Старик вспомнил, как он ходил в молодости на охоту и как он ступал тогда — горделиво и молодцевато, но это было так давно, что иногда он сомневался, он ли это был или кто другой, о ком ему только рассказывали.
Взглянув на свою тень, он увидел, что она совсем короткая, и подумал, что горбун пошел слишком рано, в это время он едва ли подстрелит что-нибудь у Бекировых родников. А может, так и лучше — вчера вот он пошел поздно и вернулся о пустыми руками, без конца повторяя: «Нету, Филипп! Ничего нету!»
Горбун был прав, когда говорил, что птицы не прилетают к ним петь. Их пугало колесо на вышке. Они слетались к Бекировым родникам — напиться воды и поклевать песок, такой чистый, что он казался хрустальным, — а потом легко взмывали вверх и садились на сухие ветки орешин. Это были горлицы, вяхири и сизари. Там, на ветках, они принимались своими розовыми и черными клювами оправлять перья: им предстояла длинная дорога, и они проверяли крепость каждого пера. Если они не были уверены, что перо выдержит перелет через моря, они его выдергивали.
Знали ли они, что им нужны лишь крепкие перья?
Самцы вертелись вокруг своих трудолюбивых подружек и пели. Они были высокомерны, как султаны, и столь же глупы: они пели, закрыв глаза, отрешившись от видимого мира. Смерть заставала их врасплох, и они умирали наверху, прямо на ветках, не успев даже удивиться. Живые испуганно срывались с веток, преследуемые выстрелами охотников.
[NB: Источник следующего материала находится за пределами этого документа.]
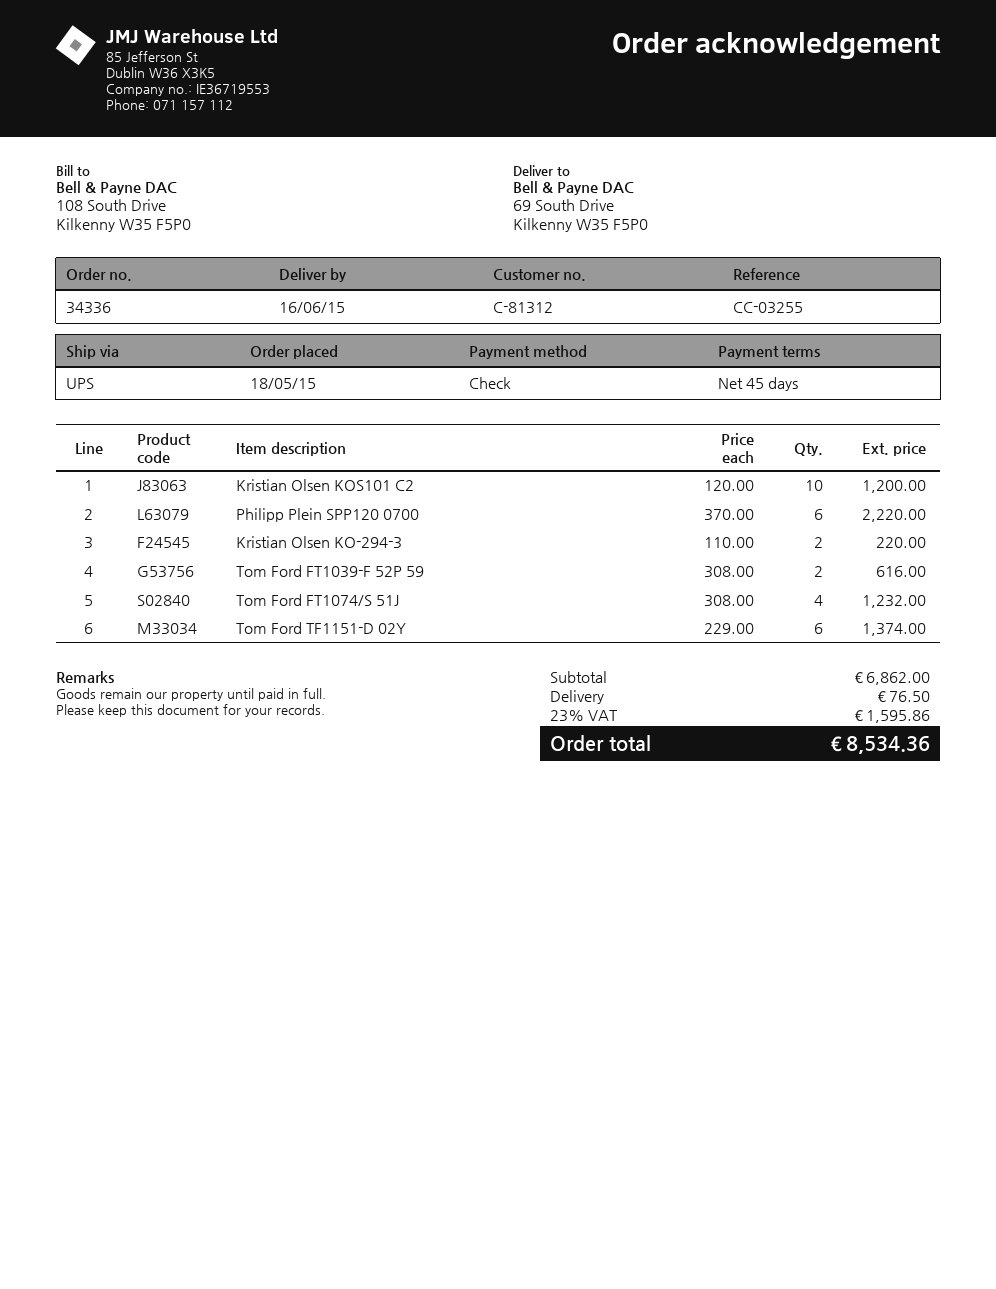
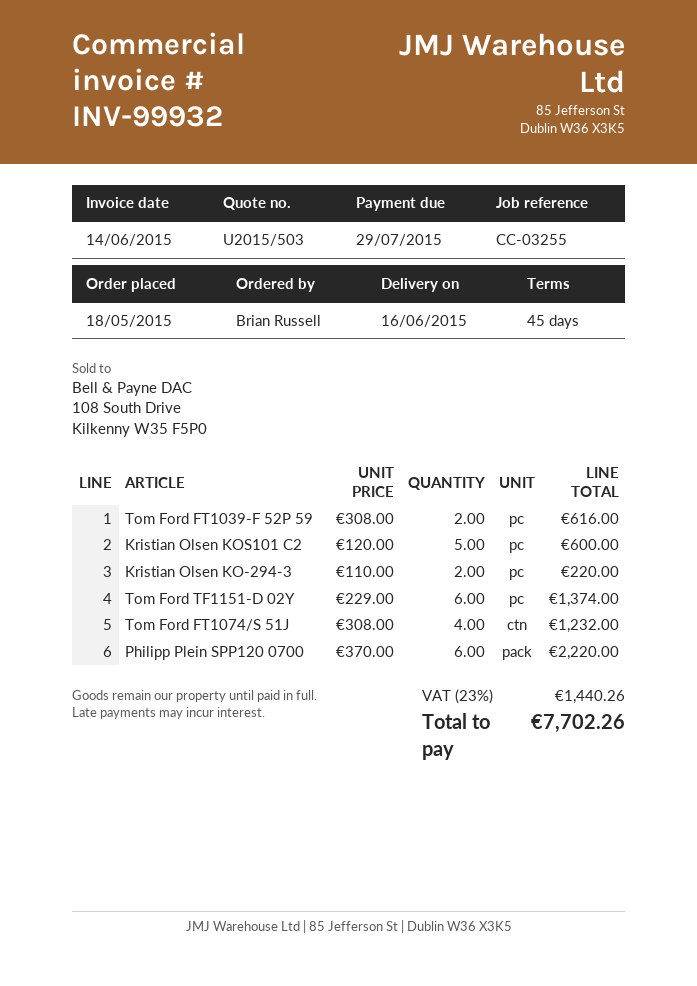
Kristian Olsen KOS101 C2: 10 x 120.00 = 1200.00 -> 5 x 120.00 = 600.00
shipping: 76.50 -> none
tax: 23% = 1595.86 -> 23% = 1440.26
total: 8534.36 -> 7702.26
Но испуг их быстро проходил, и они возвращались раньше, чем рассеивался запах пороха. Они спешили до конца лета спеть все свои песни, пока еще не пришло время трогаться на юг с кочевыми племенами других пернатых. Охотники тоже спешили, зная, что скоро они улетят и что сейчас они вкуснее всего — жирные и нежные. Они подстерегали их по утрам (прелестные восходы, сотрясаемые выстрелами!) или под вечер, когда птицы появлялись как свистящий мираж в трепещущем от зноя воздухе.
Но накануне вечером горбун не убил ни одной. Он не знал, почему птицы не прилетели. Старый Филипп знал. Накануне вечером небо стало багровым и не было ветра. Птицы боялись багрового неба и прятались в лесу.
Ветра не было весь тот день, и Филипп замучился, без конца залезая на вышку, чтобы вертеть колесо. Когда дул ветер, колесо вертелось само, и цепи хлопали по жести. Этот шум прогонял с бахчи мышей, зайцев и птичью мелкоту. Когда дул ветер, все было прекрасно, потому что они с горбуном могли полеживать, сколько душе угодно, в тени за шалашом, или спать, а колесо наверху крутилось, скрежетало и охраняло бахчи, виноградники и снопы пшеницы.